What to work on: In the listing below, find the line holding "(161, 164) none" and the line holding "[34,297,80,307] Initialise ->". Write out those two lines and all lines between, exactly, and nothing more.

Dataset records:
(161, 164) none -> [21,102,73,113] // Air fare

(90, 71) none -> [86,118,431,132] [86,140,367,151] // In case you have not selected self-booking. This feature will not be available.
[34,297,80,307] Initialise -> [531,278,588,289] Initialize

==

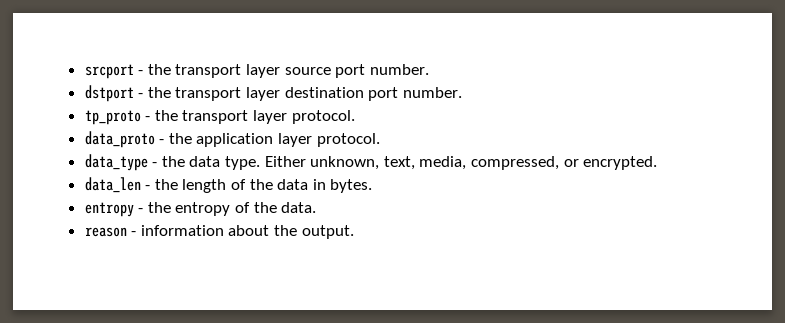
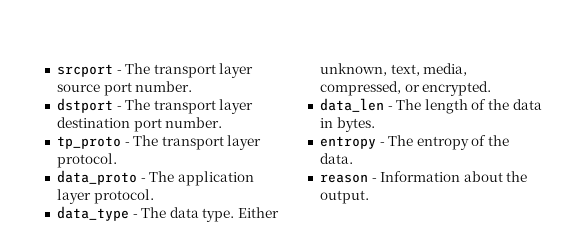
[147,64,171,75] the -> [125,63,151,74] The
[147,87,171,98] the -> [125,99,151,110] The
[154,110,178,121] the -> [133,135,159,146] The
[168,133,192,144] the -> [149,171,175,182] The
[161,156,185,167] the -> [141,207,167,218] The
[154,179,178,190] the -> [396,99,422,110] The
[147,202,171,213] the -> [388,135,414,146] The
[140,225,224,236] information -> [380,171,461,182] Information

Response box:
(161, 164) none -> [21,102,73,113] // Air fare

(90, 71) none -> [86,118,431,132] [86,140,367,151] // In case you have not selected self-booking. This feature will not be available.
[34,297,80,307] Initialise -> [531,278,588,289] Initialize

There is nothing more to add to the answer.